I trekked with those who had dreamed of this for years. Some called me adorable for my young age on such a journey. In my mind, I couldn’t understand the wait. There are always obstacles; education, work, finance, family. But life is finite, and it must be lived. If there is something I truly want to do, I’d like to believe nothing would stand in my way. My life would’ve been so much easier if I had gone straight to Uni, held onto my years of dedicated savings and aspired for a solid future. Instead I followed my dreams, exploring the world around me. I will return home broke, and will have likely lost motivation to work and study. I will also return home a better me, happier than I’ve been in a long while. I cannot imagine life without this trip, without learning the values of home, endurance and peace. Machu Picchu was so much more than a hike to a beautiful place. It was proof that I can do anything if I put one foot in front of the other. It was proof that it doesn’t have to take a lot to turn dreams into reality. I’m sure the motivational speech seems like a broken record. If someone had said this to me a year ago I may have rolled my eyes. Yet I am so blessed to have understood this so early. Strive for what makes your heart soar and settles your soul. What is life if it is not filled with moments of pure joy? It can come disguised, or it can be pursued. But it must be sought. Having the courage to make a change is the best thing one can hope to do. Do not be caught in life’s clock, ticking slowly away at what is expected. Grab time by the throat, live the glorious moments or sleep away the hurtful ones. My simple message is do not wait, just do.

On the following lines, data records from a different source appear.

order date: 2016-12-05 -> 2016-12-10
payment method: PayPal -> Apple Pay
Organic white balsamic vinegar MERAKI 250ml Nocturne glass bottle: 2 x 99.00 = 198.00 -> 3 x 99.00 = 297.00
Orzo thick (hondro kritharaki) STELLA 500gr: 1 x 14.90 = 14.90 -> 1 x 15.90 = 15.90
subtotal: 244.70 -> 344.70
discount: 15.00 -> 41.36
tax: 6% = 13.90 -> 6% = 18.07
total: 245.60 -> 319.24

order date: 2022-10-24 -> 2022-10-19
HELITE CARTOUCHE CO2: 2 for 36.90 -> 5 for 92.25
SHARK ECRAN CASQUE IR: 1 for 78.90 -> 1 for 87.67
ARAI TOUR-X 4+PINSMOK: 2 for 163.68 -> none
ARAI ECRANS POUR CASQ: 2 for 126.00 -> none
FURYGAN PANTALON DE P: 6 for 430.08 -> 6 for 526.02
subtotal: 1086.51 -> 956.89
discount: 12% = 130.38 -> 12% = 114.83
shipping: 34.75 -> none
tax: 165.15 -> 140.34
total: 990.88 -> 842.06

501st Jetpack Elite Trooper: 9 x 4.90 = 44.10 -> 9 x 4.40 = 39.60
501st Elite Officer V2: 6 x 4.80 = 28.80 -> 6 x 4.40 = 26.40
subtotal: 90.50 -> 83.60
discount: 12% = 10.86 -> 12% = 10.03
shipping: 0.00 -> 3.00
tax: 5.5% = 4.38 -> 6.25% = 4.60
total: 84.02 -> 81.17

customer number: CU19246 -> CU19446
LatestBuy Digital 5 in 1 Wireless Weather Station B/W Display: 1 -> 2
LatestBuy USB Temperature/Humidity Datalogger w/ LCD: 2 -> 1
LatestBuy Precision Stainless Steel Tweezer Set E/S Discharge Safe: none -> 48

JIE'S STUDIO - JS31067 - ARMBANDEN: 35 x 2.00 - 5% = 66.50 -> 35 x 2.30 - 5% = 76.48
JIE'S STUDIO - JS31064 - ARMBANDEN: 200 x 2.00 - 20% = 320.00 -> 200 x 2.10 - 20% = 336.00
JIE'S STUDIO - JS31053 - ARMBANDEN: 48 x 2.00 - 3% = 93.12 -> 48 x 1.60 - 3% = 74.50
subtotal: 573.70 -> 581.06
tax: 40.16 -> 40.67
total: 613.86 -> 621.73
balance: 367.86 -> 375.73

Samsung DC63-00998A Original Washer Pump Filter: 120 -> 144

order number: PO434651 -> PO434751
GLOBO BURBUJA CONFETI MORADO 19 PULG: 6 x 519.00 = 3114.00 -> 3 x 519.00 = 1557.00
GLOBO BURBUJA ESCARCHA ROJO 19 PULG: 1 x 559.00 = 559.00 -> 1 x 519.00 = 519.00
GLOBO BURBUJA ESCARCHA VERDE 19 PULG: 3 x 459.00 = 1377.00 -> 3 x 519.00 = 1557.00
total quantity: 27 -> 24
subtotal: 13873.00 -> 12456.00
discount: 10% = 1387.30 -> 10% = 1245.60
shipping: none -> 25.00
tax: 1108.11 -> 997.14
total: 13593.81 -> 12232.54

I am eighteen years old, I have been away from my home county, language and family for over three months now. I’ve travelled through South America, from the sticky Pantanal of Brasil to the frozen Antarctic of Ushuaia. It’s not the most amazing feat ever accomplished by someone my age. I am not alone, and I am not winging it. But I have learnt so much about myself and the world, and there is nothing more I could’ve hoped for. For me, this is what it took to open my eyes. For others it could take a simple change of job, scenery or attitude.
My pilgrimage to Machu Picchu was all I imagined and more. I feel the power of the Inkas; the peace of the mountains, the strength of the sun, the lightness of the air. I feel the life, flowing through my veins and beating in my heart. I am alive. I can do it.